INFORMATION PROVIDED>
_____

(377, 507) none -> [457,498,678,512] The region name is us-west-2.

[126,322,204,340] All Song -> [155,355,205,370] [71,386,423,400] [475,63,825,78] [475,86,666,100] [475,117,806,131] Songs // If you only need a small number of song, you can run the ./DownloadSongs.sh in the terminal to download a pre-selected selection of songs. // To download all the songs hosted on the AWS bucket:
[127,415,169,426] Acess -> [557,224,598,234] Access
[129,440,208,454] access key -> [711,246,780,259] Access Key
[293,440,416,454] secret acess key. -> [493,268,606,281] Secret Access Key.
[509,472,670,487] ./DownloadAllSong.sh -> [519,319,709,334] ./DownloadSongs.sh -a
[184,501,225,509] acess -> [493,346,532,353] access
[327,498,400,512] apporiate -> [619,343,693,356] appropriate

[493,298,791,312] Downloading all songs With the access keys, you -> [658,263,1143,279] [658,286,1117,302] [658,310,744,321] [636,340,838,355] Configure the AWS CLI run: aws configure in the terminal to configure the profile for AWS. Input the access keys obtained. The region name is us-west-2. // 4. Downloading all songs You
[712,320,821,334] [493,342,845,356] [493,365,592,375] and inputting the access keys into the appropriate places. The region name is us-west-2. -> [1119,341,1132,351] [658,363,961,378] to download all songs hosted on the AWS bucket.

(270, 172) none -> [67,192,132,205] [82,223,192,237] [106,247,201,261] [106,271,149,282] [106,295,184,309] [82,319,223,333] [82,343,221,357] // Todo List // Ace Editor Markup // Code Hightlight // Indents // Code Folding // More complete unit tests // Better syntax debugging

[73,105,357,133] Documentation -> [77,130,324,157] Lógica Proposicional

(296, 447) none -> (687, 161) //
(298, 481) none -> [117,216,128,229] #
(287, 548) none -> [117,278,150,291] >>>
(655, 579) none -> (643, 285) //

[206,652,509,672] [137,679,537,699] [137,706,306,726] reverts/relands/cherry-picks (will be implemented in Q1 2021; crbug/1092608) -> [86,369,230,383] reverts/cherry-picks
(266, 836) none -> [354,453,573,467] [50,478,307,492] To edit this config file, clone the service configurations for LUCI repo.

_____

WHAT THIS TASK INVOLVES> In the data above, how many lines carry the string "appropriate"? Only the number should be given.

ANSWER SECTION> 2